Un business, come aveva spiegato al Corriere della Sera Tescaroli, generato dal fatto che la materia prima viene lavorata in evasione fiscale tramite appunto le imprese “apri e chiudi”. Una volta indebitate con l’Erario vengono dismesse e create new company per iniziare nuova attività”. Le nuove aziende aprono i battenti proseguendo la produzione con gli stessi macchinari e lo stesso personale, che nella maggioranza dei casi è assunto in modo irregolare e soggetto a sfruttamento con turni lavorativi estenuanti di dodici o sedici ore al giorno. Lo scorso gennaio, il procuratore della Repubblica presso il Tribunale di Prato, Luca Tescaroli, è stato ascoltato al Senato dalla Commissione parlamentare di inchiesta sulle condizioni di lavoro, sullo sfruttamento e sulla sicurezza nei luoghi di lavoro presieduta dal senatore Tino Magni.

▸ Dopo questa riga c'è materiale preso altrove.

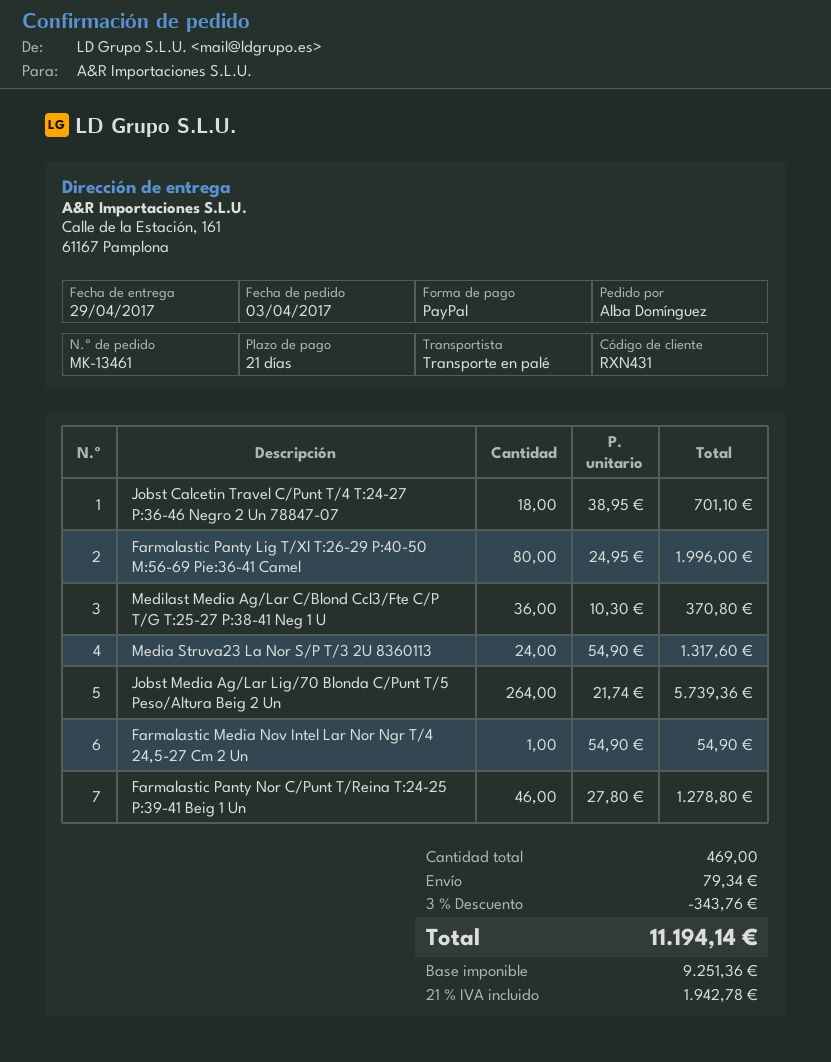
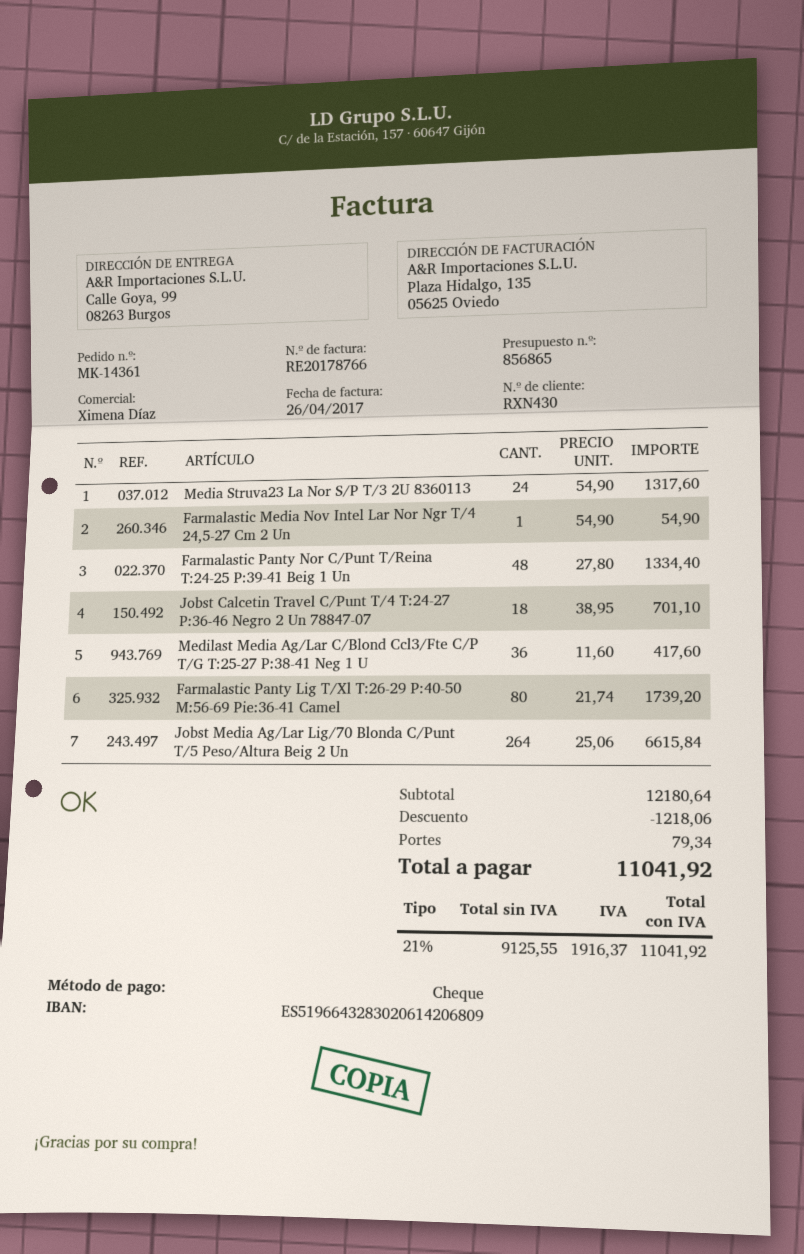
order number: MK-13461 -> MK-14361
customer number: RXN431 -> RXN430
payment method: PayPal -> cheque
ship to: Calle de la Estación, 161, 61167 Pamplona -> Calle Goya, 99, 08263 Burgos
Farmalastic Panty Lig T/Xl T:26-29 P:40-50 M:56-69 Pie:36-41 Camel: 80 x 24.95 = 1996.00 -> 80 x 21.74 = 1739.20
Medilast Media Ag/Lar C/Blond Ccl3/Fte C/P T/G T:25-27 P:38-41 Neg 1 U: 36 x 10.30 = 370.80 -> 36 x 11.60 = 417.60
Jobst Media Ag/Lar Lig/70 Blonda C/Punt T/5 Peso/Altura Beig 2 Un: 264 x 21.74 = 5739.36 -> 264 x 25.06 = 6615.84
Farmalastic Panty Nor C/Punt T/Reina T:24-25 P:39-41 Beig 1 Un: 46 x 27.80 = 1278.80 -> 48 x 27.80 = 1334.40
discount: 343.76 -> 1218.06
net: 9251.36 -> 9125.55
tax: 21% = 1942.78 -> 21% = 1916.37
total: 11194.14 -> 11041.92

Il focus dell’audizione è stato il cosiddetto “Sistema Prato”, definito da Tescaroli come “caratterizzato dall’esistenza di una struttura imprenditoriale criminale integrata in relazione al quale sussiste lo sfruttamento del lavoro, soprattutto nel settore manifatturiero“. Questo sistema “implica una pluralità di danni che vengono arrecati al sistema economico del nostro Paese, in quanto Prato sotto il profilo tessile è un centro d’avanguardia dell’intero continente europeo”.
Quanto ai lavoratori di queste imprese, si tratta di dipendenti, privi di permesso di soggiorno e sottoposti a orari di lavoro che arrivano alle 15 ore giornaliere, 7 giorni su 7.